O 'regresso' da mítica "Ribeira Negra"

A Santa Casa da Misericórdia do Porto, em colaboração com o Lugar do Desenho - Fundação Júlio Resende, inaugurou esta sexta-feira a exposição "Ribeira Negra - Genealogia e Processo", que resulta dos estudos e dos materiais que o artista Júlio Resende fez e utilizou na altura da construção do projeto "Ribeira Negra".

Na apresentação da exposição esteve o Provedor da Santa Casa da Misericórdia do Porto, António Tavares, explicando que a mostra marca "um momento importantíssimo, que é o centenário do nosso querido Júlio Resende" e realçou a cooperação e a parceria entre as duas instituições envolvidas, que pretende continuar a desenvolver.

Na exposição estão presentes alguns estudos e trabalhos de Júlio Resende, desde 1979 até 1986, que foram sempre feitos em ateliê e que ilustram o processo que o artista desenvolveu para criar a obra "Ribeira Negra". O público pode ficar ainda a conhecer os materiais utilizados na construção e algumas peças em cerâmica, que queimaram ou partiram, "mas que permitem que fiquemos a perceber como é que o painel foi construído", explica Vítor Costa, representante da Fundação Júlio Resende. Estão presentes também dois elementos de multimédia, um vídeo e slides de fotografias, que permitem "ver o processo de execução de Júlio Resende".
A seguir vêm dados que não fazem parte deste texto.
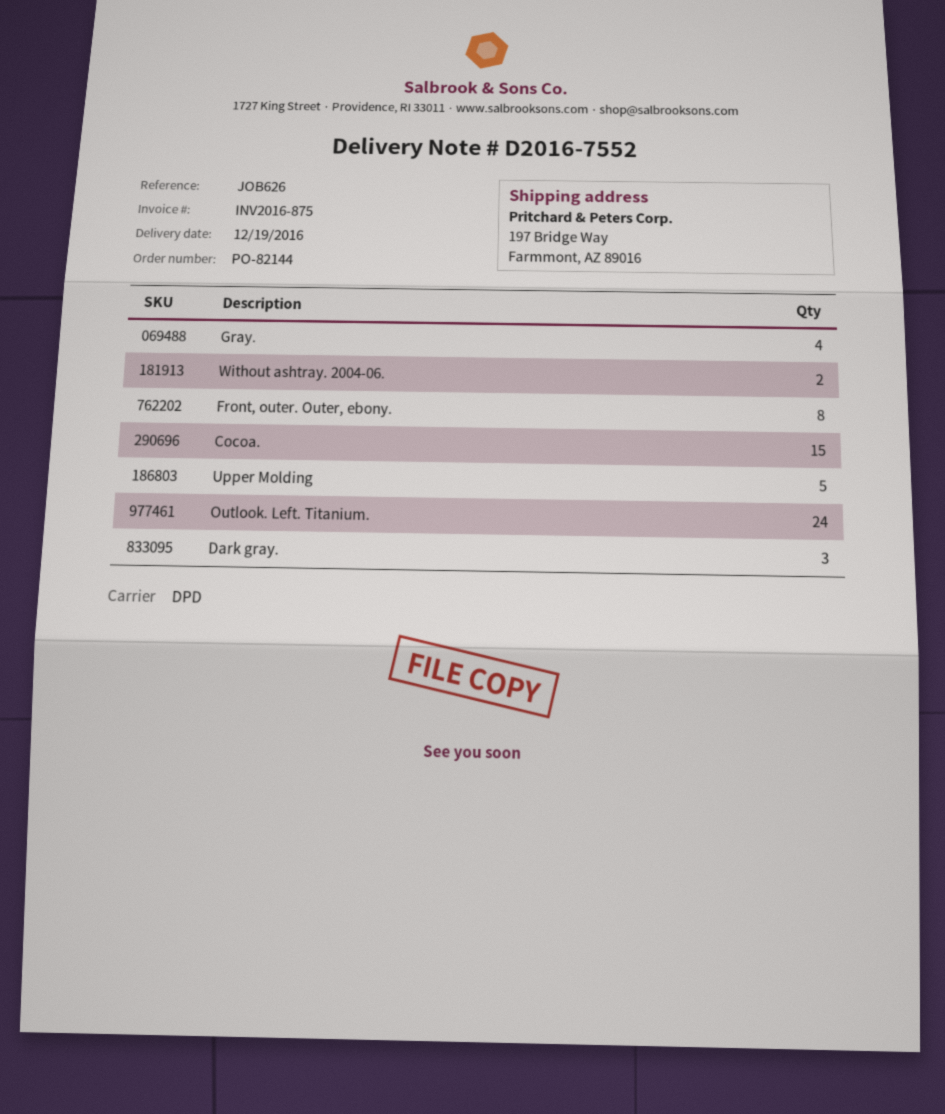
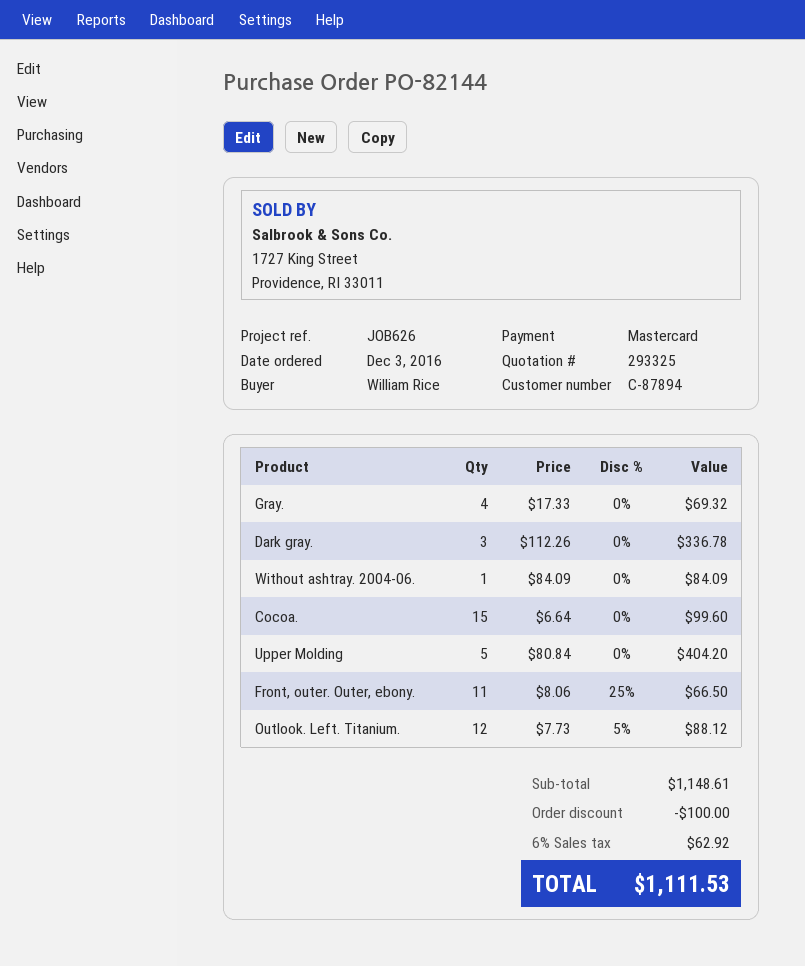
Without ashtray. 2004-06.: 2 -> 1
Front, outer. Outer, ebony.: 8 -> 11
Outlook. Left. Titanium.: 24 -> 12

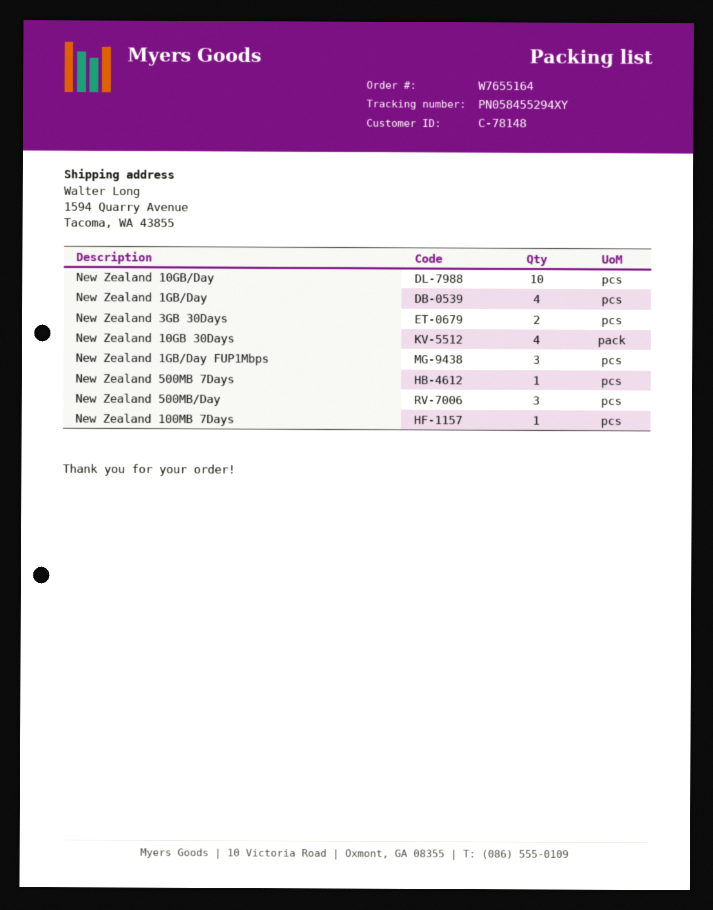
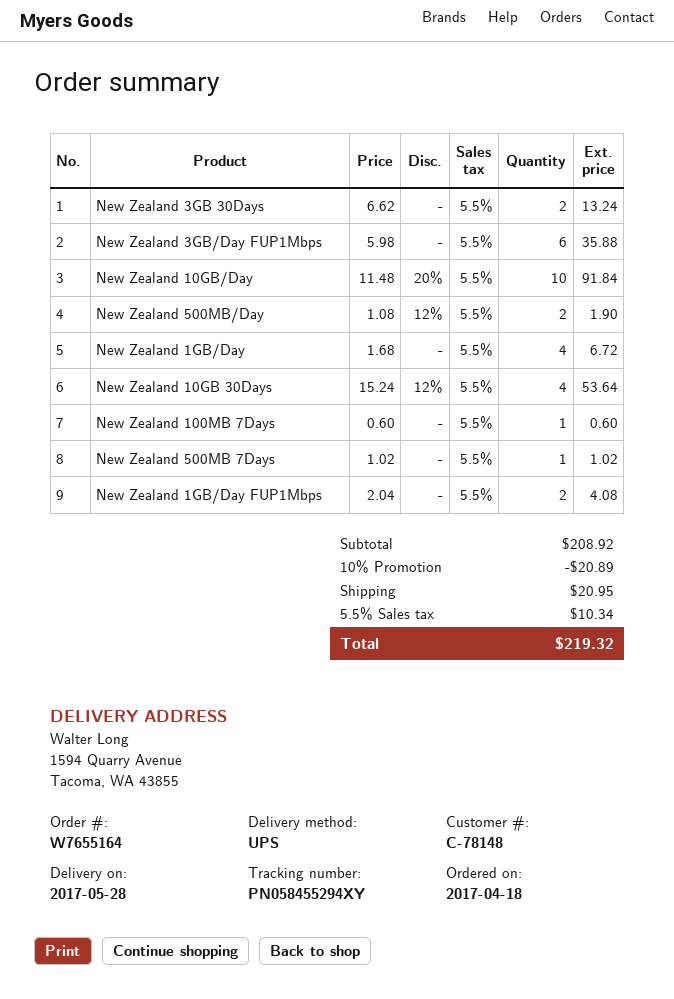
New Zealand 1GB/Day FUP1Mbps: 3 -> 2
New Zealand 500MB/Day: 3 -> 2
New Zealand 3GB/Day FUP1Mbps: none -> 6

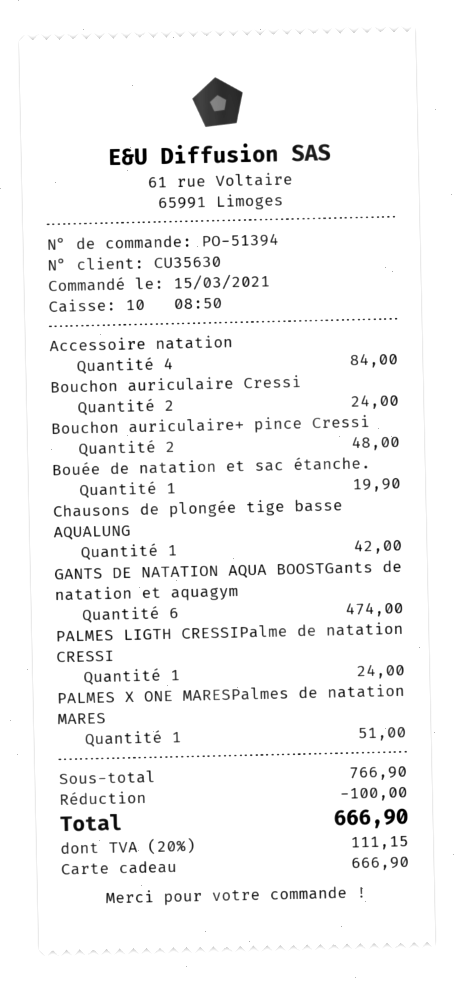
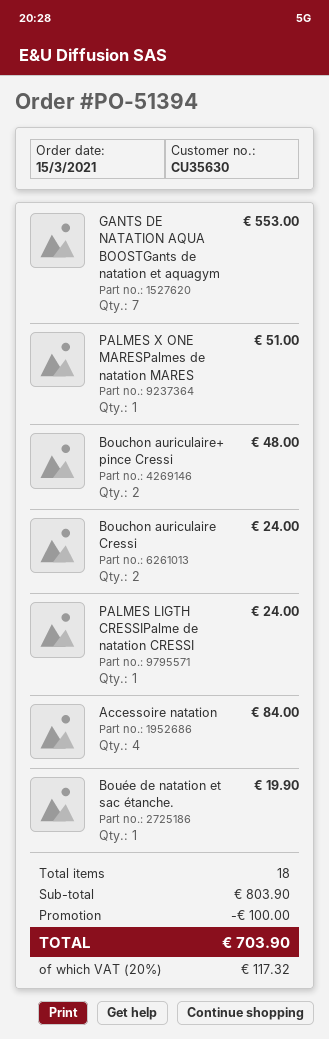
Chausons de plongée tige basse AQUALUNG: 1 for 42.00 -> none
GANTS DE NATATION AQUA BOOSTGants de natation et aquagym: 6 for 474.00 -> 7 for 553.00
subtotal: 766.90 -> 803.90
tax: 20% = 111.15 -> 20% = 117.32
total: 666.90 -> 703.90

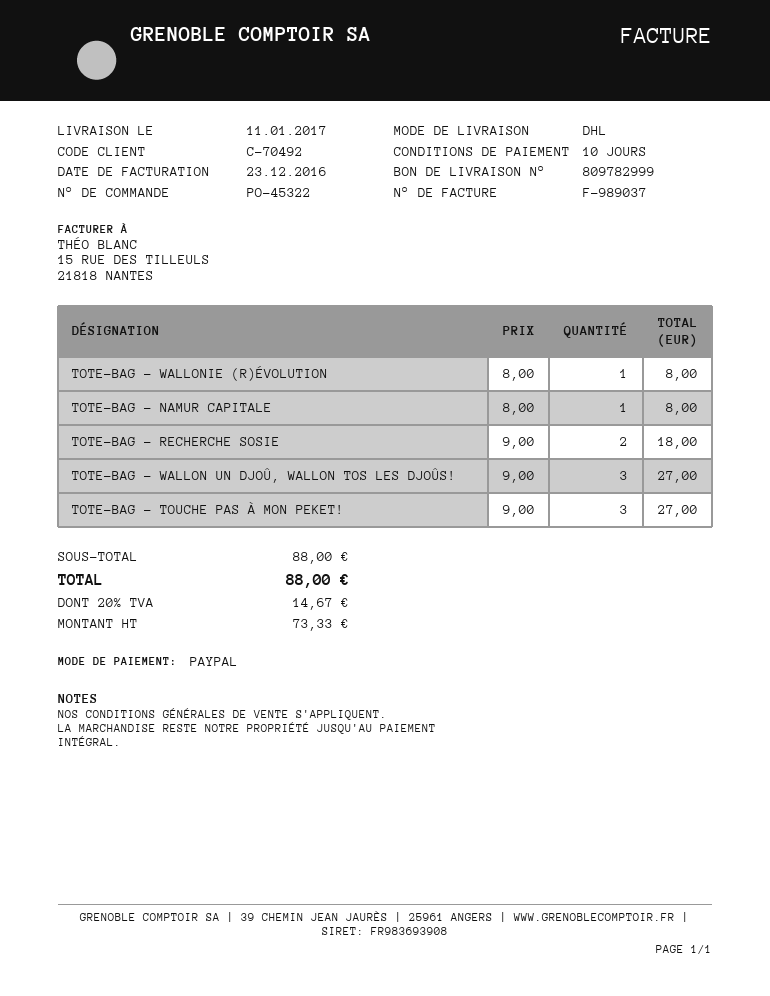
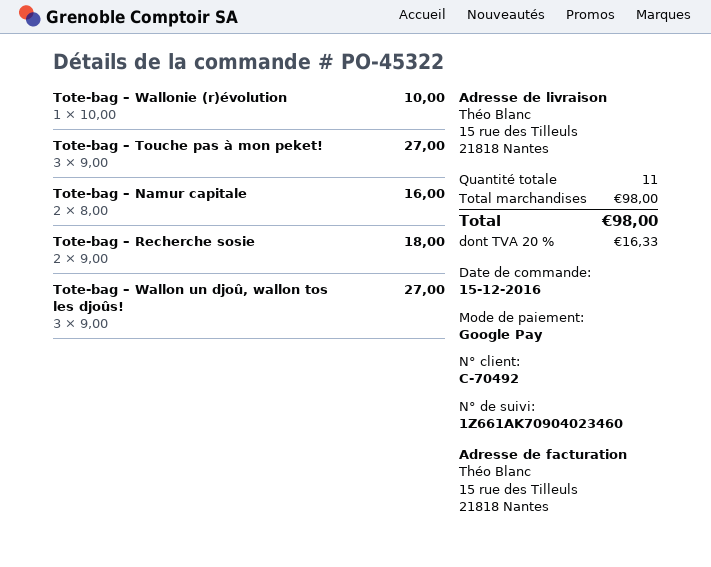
payment method: PayPal -> Google Pay
TOTE-BAG – WALLONIE (R)ÉVOLUTION: 1 x 8.00 = 8.00 -> 1 x 10.00 = 10.00
TOTE-BAG – NAMUR CAPITALE: 1 x 8.00 = 8.00 -> 2 x 8.00 = 16.00
subtotal: 88.00 -> 98.00
tax: 20% = 14.67 -> 20% = 16.33
total: 88.00 -> 98.00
"O Resende teve sempre o Douro como tema no seu trabalho, ligou-se ao povo, à figura e à expressão. E isso vai permitir ver, nos muitos desenhos que aqui estão, certos pormenores. É o mercado, são as escadas, as grades, as crianças a nadar, a tirar roupa, a vestir roupa, e muito mais temas que se pode ver a desenvolver aqui na galeria", realça Vítor Costa.

A exposição "Ribeira Negra - Genealogia e Processo" está patente até 18 de maio no MMIPO - Museu e Igreja da Misericórdia do Porto.